L’annuncio della partita Milan-Como, destinata a disputarsi a Perth, in Australia, l’8 febbraio, ha scatenato un acceso dibattito e un’immediata reazione da parte del Ministro delle Infrastrutture e dei Trasporti, Matteo Salvini.
La sua affermazione, definendo l’iniziativa come “una fesseria”, non si limita a una semplice critica, ma solleva interrogativi profondi sull’impatto culturale, economico e sportivo di tali scelte.
Questa decisione, lungi dall’essere un episodio isolato, si inserisce in una crescente tendenza alla “globalizzazione” del calcio, con la sua esportazione in mercati internazionali alla ricerca di nuovi introiti e di una maggiore visibilità.
Sebbene l’attrattiva di espandere il brand del calcio italiano verso nuovi territori sia comprensibile, essa deve essere attentamente ponderata alla luce dei suoi potenziali effetti collaterali.
La decisione di portare una partita di Serie A in Australia implica una serie di considerazioni che vanno ben oltre il mero profitto.
Innanzitutto, si pone la questione dell’accessibilità per i tifosi storici, per coloro che hanno contribuito a costruire la passione e la cultura del calcio italiano.
La distanza geografica e i costi del viaggio rendono impossibile per molti sostenitori assistere all’evento, creando un senso di esclusione e di alienazione.
Inoltre, l’esportazione del calcio rischia di snaturare la sua identità, svincolandola dal contesto sociale e culturale in cui si è sviluppata.

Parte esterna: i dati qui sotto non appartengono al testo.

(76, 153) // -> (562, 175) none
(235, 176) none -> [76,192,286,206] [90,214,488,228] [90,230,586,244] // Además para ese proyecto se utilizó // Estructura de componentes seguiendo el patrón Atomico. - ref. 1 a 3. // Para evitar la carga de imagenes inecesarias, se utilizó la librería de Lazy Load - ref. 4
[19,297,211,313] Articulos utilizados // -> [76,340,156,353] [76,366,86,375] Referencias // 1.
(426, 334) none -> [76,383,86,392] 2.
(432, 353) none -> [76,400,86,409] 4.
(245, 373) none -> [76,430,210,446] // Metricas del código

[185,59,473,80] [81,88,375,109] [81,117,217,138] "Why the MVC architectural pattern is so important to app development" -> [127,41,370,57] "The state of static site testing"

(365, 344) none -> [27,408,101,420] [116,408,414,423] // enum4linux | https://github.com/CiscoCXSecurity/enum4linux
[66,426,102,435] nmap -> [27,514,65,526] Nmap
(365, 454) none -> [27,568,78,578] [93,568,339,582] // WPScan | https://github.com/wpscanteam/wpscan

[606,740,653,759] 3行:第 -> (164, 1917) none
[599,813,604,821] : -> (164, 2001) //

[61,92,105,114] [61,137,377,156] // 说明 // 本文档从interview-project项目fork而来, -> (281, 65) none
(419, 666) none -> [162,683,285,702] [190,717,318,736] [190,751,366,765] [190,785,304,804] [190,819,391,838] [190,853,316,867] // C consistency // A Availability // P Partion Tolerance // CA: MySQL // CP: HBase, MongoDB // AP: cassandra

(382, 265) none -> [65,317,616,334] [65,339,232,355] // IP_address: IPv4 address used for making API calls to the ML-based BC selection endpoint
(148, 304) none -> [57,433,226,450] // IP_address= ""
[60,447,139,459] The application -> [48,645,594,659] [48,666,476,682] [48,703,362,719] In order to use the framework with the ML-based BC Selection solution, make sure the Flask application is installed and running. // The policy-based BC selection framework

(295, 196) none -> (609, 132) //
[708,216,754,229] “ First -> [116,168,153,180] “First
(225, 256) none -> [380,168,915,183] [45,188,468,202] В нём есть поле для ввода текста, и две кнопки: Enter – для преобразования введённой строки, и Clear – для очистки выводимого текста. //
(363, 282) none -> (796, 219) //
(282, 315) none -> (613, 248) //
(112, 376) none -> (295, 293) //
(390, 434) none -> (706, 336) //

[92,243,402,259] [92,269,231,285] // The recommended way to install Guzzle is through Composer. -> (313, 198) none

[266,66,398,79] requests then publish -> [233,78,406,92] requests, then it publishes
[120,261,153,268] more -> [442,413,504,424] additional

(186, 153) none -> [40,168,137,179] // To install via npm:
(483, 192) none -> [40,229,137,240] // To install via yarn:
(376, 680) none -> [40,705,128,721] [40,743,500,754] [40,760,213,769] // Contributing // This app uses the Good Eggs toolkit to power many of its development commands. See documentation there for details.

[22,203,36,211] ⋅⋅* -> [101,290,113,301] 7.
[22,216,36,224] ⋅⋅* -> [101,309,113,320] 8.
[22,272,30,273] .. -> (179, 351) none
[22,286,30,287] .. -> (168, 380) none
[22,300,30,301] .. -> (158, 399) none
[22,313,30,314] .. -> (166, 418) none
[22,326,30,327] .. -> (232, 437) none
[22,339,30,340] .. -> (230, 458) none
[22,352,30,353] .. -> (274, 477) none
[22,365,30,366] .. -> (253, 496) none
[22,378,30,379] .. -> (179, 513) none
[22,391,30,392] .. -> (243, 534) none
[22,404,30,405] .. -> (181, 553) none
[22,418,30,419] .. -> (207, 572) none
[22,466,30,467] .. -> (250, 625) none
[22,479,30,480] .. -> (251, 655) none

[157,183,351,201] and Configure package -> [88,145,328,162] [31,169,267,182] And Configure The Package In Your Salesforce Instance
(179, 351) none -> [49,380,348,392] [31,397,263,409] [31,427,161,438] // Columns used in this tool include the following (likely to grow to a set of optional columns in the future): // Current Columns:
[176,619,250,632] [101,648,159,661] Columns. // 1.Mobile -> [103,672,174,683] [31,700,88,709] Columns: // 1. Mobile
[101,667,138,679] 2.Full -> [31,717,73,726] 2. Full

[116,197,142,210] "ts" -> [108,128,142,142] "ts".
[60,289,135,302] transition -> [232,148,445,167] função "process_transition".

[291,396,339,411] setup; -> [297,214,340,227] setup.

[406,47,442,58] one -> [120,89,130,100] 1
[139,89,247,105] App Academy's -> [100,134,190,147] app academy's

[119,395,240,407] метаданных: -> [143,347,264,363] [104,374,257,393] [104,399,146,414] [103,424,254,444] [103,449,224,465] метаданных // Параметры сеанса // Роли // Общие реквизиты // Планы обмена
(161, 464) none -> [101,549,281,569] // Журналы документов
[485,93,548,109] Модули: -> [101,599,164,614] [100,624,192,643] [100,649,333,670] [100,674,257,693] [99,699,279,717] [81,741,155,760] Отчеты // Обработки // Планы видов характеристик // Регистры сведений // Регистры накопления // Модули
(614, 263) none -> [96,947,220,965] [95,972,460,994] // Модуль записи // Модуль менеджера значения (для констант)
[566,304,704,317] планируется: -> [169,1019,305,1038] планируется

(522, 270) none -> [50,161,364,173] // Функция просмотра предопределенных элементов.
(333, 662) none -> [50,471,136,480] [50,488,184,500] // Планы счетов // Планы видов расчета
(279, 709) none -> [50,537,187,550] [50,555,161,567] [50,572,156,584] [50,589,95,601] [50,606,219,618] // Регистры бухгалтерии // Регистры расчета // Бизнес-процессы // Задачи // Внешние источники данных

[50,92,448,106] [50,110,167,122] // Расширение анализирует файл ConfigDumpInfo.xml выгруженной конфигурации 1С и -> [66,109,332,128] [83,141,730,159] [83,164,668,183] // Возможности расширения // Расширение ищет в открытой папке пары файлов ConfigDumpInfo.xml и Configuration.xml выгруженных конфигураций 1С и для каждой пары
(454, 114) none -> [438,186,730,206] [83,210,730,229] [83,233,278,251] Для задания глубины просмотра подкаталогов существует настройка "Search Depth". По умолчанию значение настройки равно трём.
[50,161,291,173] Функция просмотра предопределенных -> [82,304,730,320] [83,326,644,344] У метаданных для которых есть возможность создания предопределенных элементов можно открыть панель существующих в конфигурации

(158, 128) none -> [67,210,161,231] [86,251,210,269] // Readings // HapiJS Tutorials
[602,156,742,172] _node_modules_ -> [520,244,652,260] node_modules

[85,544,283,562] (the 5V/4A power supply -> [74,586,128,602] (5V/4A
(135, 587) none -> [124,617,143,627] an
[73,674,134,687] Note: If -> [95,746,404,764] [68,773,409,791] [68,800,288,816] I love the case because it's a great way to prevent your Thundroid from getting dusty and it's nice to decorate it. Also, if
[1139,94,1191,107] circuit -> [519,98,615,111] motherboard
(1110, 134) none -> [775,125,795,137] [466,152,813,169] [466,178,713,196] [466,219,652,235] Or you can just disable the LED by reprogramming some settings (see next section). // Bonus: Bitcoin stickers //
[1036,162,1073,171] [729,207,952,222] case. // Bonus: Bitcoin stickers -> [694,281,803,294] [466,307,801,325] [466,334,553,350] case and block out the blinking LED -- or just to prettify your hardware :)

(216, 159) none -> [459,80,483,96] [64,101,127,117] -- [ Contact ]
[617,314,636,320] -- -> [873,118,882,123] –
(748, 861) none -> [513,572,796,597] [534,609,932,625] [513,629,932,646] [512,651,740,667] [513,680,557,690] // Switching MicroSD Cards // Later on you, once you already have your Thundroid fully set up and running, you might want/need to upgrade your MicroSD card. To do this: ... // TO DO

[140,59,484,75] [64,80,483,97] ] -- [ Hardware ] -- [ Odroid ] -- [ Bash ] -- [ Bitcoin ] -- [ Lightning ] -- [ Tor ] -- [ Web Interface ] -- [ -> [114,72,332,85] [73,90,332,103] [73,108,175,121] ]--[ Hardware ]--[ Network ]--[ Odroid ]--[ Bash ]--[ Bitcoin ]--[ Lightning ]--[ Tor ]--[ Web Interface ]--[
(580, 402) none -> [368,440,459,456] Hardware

Il calcio italiano non è solo un gioco, ma un elemento fondamentale del tessuto sociale, un veicolo di emozioni, di appartenenza e di identità nazionale.
Trasferire una partita in un paese lontano significa privarla di questa dimensione culturale, trasformandola in un mero prodotto di intrattenimento.
L’impatto ambientale non può essere trascurato.
I viaggi a lunga distanza, gli spostamenti di atleti, personale tecnico e tifosi generano emissioni di gas serra significative, contribuendo all’aggravamento del cambiamento climatico.
In un’epoca in cui la sostenibilità ambientale è diventata una priorità globale, scelte di questo tipo appaiono quanto meno contraddittorie.
Infine, la decisione solleva interrogativi sulla governance del calcio italiano.
Chi ha il diritto di decidere dove e quando si disputano le partite? Quali criteri vengono utilizzati per prendere queste decisioni? È necessario un dibattito pubblico e trasparente per definire le regole e i limiti dell’esportazione del calcio, garantendo che le decisioni siano prese nell’interesse del bene comune e non solo di pochi interessi economici.
L’affermazione di Salvini, pur essendo un commento immediato e diretto, è un campanello d’allarme che invita a una riflessione più ampia e consapevole sul futuro del calcio italiano.